__Task description__
The records that follow should be copied in full, exactly as they read.
(Task data begins)
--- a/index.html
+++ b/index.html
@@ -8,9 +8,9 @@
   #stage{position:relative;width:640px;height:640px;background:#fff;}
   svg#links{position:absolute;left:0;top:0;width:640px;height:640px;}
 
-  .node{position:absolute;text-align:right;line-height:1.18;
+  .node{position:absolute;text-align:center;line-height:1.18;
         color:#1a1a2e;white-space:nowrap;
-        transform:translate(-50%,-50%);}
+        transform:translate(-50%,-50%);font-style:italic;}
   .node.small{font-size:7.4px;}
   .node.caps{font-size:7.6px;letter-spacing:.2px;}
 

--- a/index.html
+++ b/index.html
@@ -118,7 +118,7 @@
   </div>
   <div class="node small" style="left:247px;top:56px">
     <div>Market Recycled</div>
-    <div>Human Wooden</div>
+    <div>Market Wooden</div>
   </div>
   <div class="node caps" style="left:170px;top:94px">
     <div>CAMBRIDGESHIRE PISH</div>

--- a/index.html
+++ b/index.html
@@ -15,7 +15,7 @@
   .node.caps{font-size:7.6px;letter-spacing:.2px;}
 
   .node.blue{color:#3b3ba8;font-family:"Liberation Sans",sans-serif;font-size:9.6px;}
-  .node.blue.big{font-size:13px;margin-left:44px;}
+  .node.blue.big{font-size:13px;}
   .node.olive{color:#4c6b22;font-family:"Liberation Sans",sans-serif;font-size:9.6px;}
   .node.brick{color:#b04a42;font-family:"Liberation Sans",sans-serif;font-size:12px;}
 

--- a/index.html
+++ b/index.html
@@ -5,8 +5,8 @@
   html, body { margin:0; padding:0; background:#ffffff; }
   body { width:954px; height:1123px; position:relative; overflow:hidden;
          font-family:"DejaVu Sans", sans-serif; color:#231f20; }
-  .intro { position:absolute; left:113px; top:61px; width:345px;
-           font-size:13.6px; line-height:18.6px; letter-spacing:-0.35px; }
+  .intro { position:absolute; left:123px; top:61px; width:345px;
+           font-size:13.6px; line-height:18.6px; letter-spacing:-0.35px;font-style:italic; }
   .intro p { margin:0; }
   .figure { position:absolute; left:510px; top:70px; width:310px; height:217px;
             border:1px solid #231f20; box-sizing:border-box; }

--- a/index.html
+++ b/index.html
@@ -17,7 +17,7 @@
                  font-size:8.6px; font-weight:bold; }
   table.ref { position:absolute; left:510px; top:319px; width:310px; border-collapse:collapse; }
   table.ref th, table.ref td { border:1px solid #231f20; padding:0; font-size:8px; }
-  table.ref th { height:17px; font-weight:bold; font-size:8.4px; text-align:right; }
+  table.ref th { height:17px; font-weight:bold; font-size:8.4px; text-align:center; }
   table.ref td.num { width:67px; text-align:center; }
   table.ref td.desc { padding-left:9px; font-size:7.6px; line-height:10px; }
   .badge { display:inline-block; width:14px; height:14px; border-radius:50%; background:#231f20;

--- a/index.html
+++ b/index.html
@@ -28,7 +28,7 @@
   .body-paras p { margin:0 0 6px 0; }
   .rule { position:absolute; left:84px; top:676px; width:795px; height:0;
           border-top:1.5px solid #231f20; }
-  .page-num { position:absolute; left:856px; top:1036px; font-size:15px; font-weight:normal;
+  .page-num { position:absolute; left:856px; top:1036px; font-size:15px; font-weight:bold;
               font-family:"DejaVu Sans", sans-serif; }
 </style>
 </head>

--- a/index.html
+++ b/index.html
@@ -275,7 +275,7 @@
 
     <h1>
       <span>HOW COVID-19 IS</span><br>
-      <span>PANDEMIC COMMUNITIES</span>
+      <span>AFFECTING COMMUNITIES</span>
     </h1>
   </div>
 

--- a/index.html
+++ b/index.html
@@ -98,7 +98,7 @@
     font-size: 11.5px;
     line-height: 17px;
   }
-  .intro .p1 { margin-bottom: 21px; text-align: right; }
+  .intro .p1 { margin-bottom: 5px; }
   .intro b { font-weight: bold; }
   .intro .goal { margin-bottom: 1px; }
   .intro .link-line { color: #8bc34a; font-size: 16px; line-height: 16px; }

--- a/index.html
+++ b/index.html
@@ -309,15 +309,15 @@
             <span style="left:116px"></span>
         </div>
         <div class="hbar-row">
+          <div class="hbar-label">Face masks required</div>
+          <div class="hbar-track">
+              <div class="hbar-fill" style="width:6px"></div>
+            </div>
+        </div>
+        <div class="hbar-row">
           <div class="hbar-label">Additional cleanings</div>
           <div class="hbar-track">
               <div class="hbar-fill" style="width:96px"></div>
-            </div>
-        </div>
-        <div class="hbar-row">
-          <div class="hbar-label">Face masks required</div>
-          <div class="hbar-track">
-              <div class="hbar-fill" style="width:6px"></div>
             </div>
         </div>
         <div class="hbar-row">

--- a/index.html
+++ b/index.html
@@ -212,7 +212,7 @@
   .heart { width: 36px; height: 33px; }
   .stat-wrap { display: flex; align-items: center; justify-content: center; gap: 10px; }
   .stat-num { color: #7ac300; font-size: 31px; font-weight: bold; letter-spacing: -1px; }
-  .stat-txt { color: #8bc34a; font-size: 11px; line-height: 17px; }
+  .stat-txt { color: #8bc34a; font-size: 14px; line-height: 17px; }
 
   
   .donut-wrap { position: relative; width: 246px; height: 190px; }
(Task data ends)
__Result__
--- a/index.html
+++ b/index.html
@@ -8,9 +8,9 @@
   #stage{position:relative;width:640px;height:640px;background:#fff;}
   svg#links{position:absolute;left:0;top:0;width:640px;height:640px;}
 
-  .node{position:absolute;text-align:right;line-height:1.18;
+  .node{position:absolute;text-align:center;line-height:1.18;
         color:#1a1a2e;white-space:nowrap;
-        transform:translate(-50%,-50%);}
+        transform:translate(-50%,-50%);font-style:italic;}
   .node.small{font-size:7.4px;}
   .node.caps{font-size:7.6px;letter-spacing:.2px;}
 

--- a/index.html
+++ b/index.html
@@ -118,7 +118,7 @@
   </div>
   <div class="node small" style="left:247px;top:56px">
     <div>Market Recycled</div>
-    <div>Human Wooden</div>
+    <div>Market Wooden</div>
   </div>
   <div class="node caps" style="left:170px;top:94px">
     <div>CAMBRIDGESHIRE PISH</div>

--- a/index.html
+++ b/index.html
@@ -15,7 +15,7 @@
   .node.caps{font-size:7.6px;letter-spacing:.2px;}
 
   .node.blue{color:#3b3ba8;font-family:"Liberation Sans",sans-serif;font-size:9.6px;}
-  .node.blue.big{font-size:13px;margin-left:44px;}
+  .node.blue.big{font-size:13px;}
   .node.olive{color:#4c6b22;font-family:"Liberation Sans",sans-serif;font-size:9.6px;}
   .node.brick{color:#b04a42;font-family:"Liberation Sans",sans-serif;font-size:12px;}
 

--- a/index.html
+++ b/index.html
@@ -5,8 +5,8 @@
   html, body { margin:0; padding:0; background:#ffffff; }
   body { width:954px; height:1123px; position:relative; overflow:hidden;
          font-family:"DejaVu Sans", sans-serif; color:#231f20; }
-  .intro { position:absolute; left:113px; top:61px; width:345px;
-           font-size:13.6px; line-height:18.6px; letter-spacing:-0.35px; }
+  .intro { position:absolute; left:123px; top:61px; width:345px;
+           font-size:13.6px; line-height:18.6px; letter-spacing:-0.35px;font-style:italic; }
   .intro p { margin:0; }
   .figure { position:absolute; left:510px; top:70px; width:310px; height:217px;
             border:1px solid #231f20; box-sizing:border-box; }

--- a/index.html
+++ b/index.html
@@ -17,7 +17,7 @@
                  font-size:8.6px; font-weight:bold; }
   table.ref { position:absolute; left:510px; top:319px; width:310px; border-collapse:collapse; }
   table.ref th, table.ref td { border:1px solid #231f20; padding:0; font-size:8px; }
-  table.ref th { height:17px; font-weight:bold; font-size:8.4px; text-align:right; }
+  table.ref th { height:17px; font-weight:bold; font-size:8.4px; text-align:center; }
   table.ref td.num { width:67px; text-align:center; }
   table.ref td.desc { padding-left:9px; font-size:7.6px; line-height:10px; }
   .badge { display:inline-block; width:14px; height:14px; border-radius:50%; background:#231f20;

--- a/index.html
+++ b/index.html
@@ -28,7 +28,7 @@
   .body-paras p { margin:0 0 6px 0; }
   .rule { position:absolute; left:84px; top:676px; width:795px; height:0;
           border-top:1.5px solid #231f20; }
-  .page-num { position:absolute; left:856px; top:1036px; font-size:15px; font-weight:normal;
+  .page-num { position:absolute; left:856px; top:1036px; font-size:15px; font-weight:bold;
               font-family:"DejaVu Sans", sans-serif; }
 </style>
 </head>

--- a/index.html
+++ b/index.html
@@ -275,7 +275,7 @@
 
     <h1>
       <span>HOW COVID-19 IS</span><br>
-      <span>PANDEMIC COMMUNITIES</span>
+      <span>AFFECTING COMMUNITIES</span>
     </h1>
   </div>
 

--- a/index.html
+++ b/index.html
@@ -98,7 +98,7 @@
     font-size: 11.5px;
     line-height: 17px;
   }
-  .intro .p1 { margin-bottom: 21px; text-align: right; }
+  .intro .p1 { margin-bottom: 5px; }
   .intro b { font-weight: bold; }
   .intro .goal { margin-bottom: 1px; }
   .intro .link-line { color: #8bc34a; font-size: 16px; line-height: 16px; }

--- a/index.html
+++ b/index.html
@@ -309,15 +309,15 @@
             <span style="left:116px"></span>
         </div>
         <div class="hbar-row">
+          <div class="hbar-label">Face masks required</div>
+          <div class="hbar-track">
+              <div class="hbar-fill" style="width:6px"></div>
+            </div>
+        </div>
+        <div class="hbar-row">
           <div class="hbar-label">Additional cleanings</div>
           <div class="hbar-track">
               <div class="hbar-fill" style="width:96px"></div>
-            </div>
-        </div>
-        <div class="hbar-row">
-          <div class="hbar-label">Face masks required</div>
-          <div class="hbar-track">
-              <div class="hbar-fill" style="width:6px"></div>
             </div>
         </div>
         <div class="hbar-row">

--- a/index.html
+++ b/index.html
@@ -212,7 +212,7 @@
   .heart { width: 36px; height: 33px; }
   .stat-wrap { display: flex; align-items: center; justify-content: center; gap: 10px; }
   .stat-num { color: #7ac300; font-size: 31px; font-weight: bold; letter-spacing: -1px; }
-  .stat-txt { color: #8bc34a; font-size: 11px; line-height: 17px; }
+  .stat-txt { color: #8bc34a; font-size: 14px; line-height: 17px; }
 
   
   .donut-wrap { position: relative; width: 246px; height: 190px; }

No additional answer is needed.